Les primes, ces montants qui tombent en dehors du salaire habituel, font régulièrement surgir une question redoutée au moment de la déclaration de revenus : lesquelles doivent réellement passer par la case impôts ? Le sujet, complexe, mérite d’être démêlé sans détour, tant la diversité des primes brouille souvent les pistes entre ce qui est imposable et ce qui ne l’est pas.
Un revenu exceptionnel : c’est quoi ?
Un revenu exceptionnel, c’est tout simplement une somme que vous ne touchez pas chaque année, un versement dont la régularité n’est pas acquise. On parle ici de montants qui, par leur nature ou leur fréquence, échappent à la routine salariale. La plupart du temps, ces sommes relèvent des primes imposables. Pour illustrer, imaginez une entreprise qui, à la faveur d’une année exceptionnelle, attribue une gratification non prévue dans le contrat de travail : cette prime, perçue ponctuellement, n’a rien à voir avec un simple bonus annuel. C’est précisément ce genre de situation qui attire l’attention du fisc.
Comment sont classés les revenus exceptionnels ?
Le fisc ne se contente pas d’une définition unique : il classe les revenus exceptionnels selon plusieurs critères. Un revenu peut être qualifié d’exceptionnel par sa nature, par exemple s’il n’est pas versé de façon annuelle ou si son origine sort du cadre habituel de l’activité professionnelle. À ce titre, certaines compensations ou indemnisations ne rentrent pas dans la catégorie des revenus exceptionnels par nature, car elles sont directement liées à l’exercice du métier. Mais alors, quels revenus tombent sous cette appellation ?

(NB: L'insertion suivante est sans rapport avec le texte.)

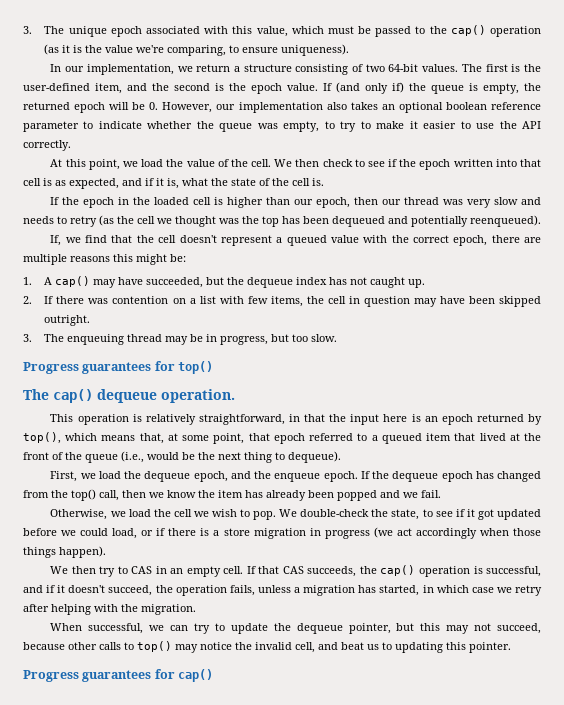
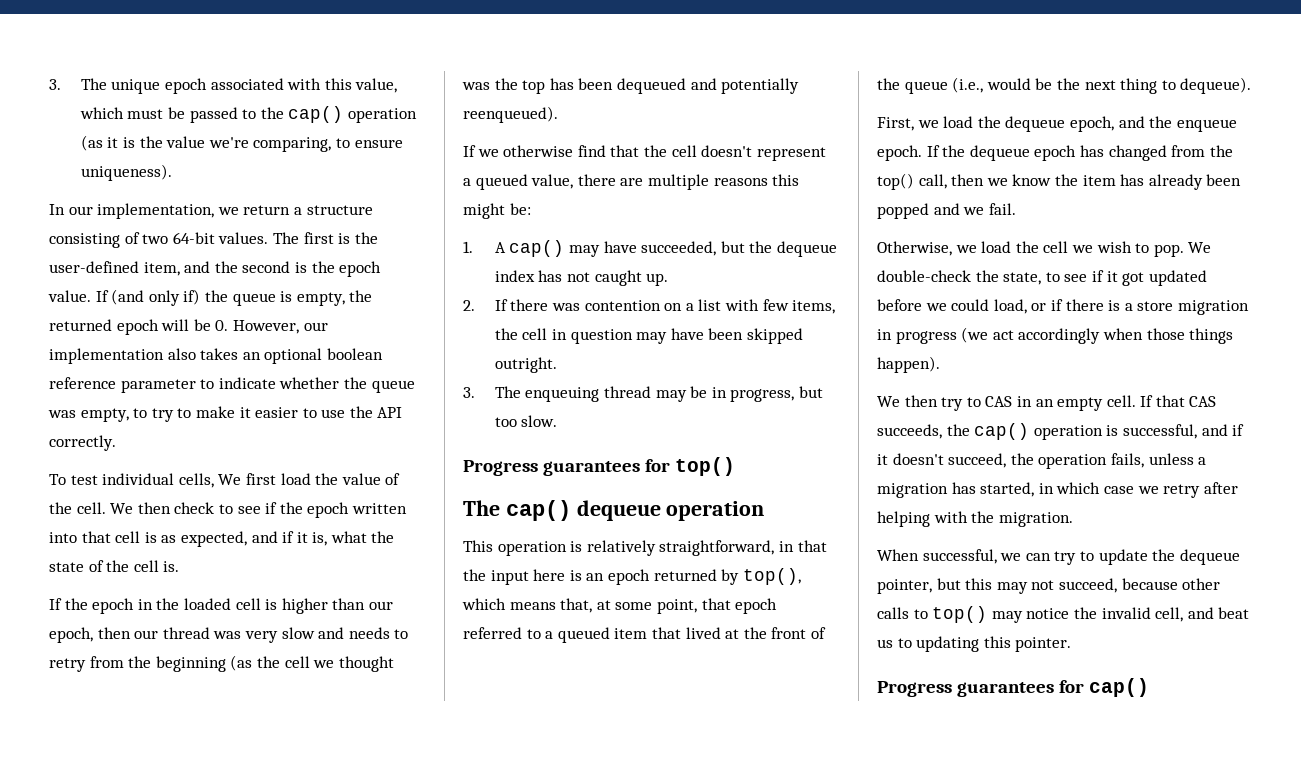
[50,159,138,170] At this point, we -> [49,473,276,488] To test individual cells, We first
(97, 221) none -> [89,656,226,672] from the beginning
[50,235,81,246] If, we -> [463,145,574,157] If we otherwise
[330,235,488,246] value with the correct epoch, -> [531,174,574,189] value,
[161,389,235,403] operation. -> [666,501,765,521] operation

Les salaires et les traitements
Dans la fonction publique comme dans le privé, il arrive parfois que des circonstances particulières déclenchent des versements inhabituels. Primes extraordinaires pour mission accomplie, montants versés en compensation de contraintes spécifiques, ou encore indemnités attribuées lors de changements de situation professionnelle : autant de cas où la ligne entre salaire classique et prime exceptionnelle se dessine. Voici quelques exemples concrets des primes entrant dans ce cadre :
- Les primes de départ volontaire, de retraite classique ou anticipée ;
- L’indemnité négociée lors d’un licenciement ;
- Le versement unique de la pension de vieillesse pour les bénéficiaires d’un PERP.
Les revenus de la terre
La fiscalité ne se limite pas aux revenus du travail. Propriétaires de plusieurs biens immobiliers non meublés mis en location, vous entrez dans le champ des revenus fonciers. Le fisc regarde alors de près certaines situations, comme les indemnités perçues lors d’un départ de locataire sans préavis ou les suppléments de loyer obtenus à titre exceptionnel. Ces sommes, rarement perçues, attirent l’attention de l’administration fiscale et basculent généralement dans la catégorie des revenus exceptionnels.
Qu’en est-il des autres primes imposables ?
La liste des primes à déclarer ne s’arrête pas là. D’autres situations méritent d’être scrutées : prise de poste, licenciement, rupture de contrat… Ces événements s’accompagnent souvent de sommes spécifiques. On retrouve notamment les indemnités de fin de contrat à durée déterminée (CDD), les primes de précarité ou de mission d’intérim, mais aussi les indemnités compensatrices de congés payés et celles liées au préavis non effectué. Autant de montants qui, une fois encaissés, ne doivent pas être laissés de côté lors de la déclaration de revenus.
Quelles sont les primes exonérées de charge ?
Heureusement, toutes les primes exceptionnelles ne sont pas traitées à la même enseigne. Certaines restent en dehors du champ de l’impôt, à condition de respecter des règles précises. L’exemple le plus parlant reste la prime de pouvoir d’achat dite « prime Macron ». Cette prime, défiscalisée, bénéficie d’une exonération d’impôt sur le revenu sous réserve de plafonds : 1 000 euros pour les entreprises sans accord d’intéressement au moment du versement, et jusqu’à 2 000 euros si un tel accord a été conclu. Dans ces limites, le montant perçu échappe à l’impôt sur le revenu et ne sera pas retenu dans le calcul du revenu fiscal de référence. À côté de cette prime, d’autres sommes comme certaines allocations et prestations sociales peuvent elles aussi être exclues du champ de l’imposition, suivant leur nature et les conditions d’attribution.
Déclarer ses primes, c’est composer avec une mosaïque de cas particuliers, entre versements réguliers, gratifications ponctuelles et dispositifs dérogatoires. Un terrain mouvant où l’oubli ou la méconnaissance peuvent coûter cher. Reste alors à garder l’œil ouvert, car chaque prime a son histoire, et le fisc n’oublie aucune exception.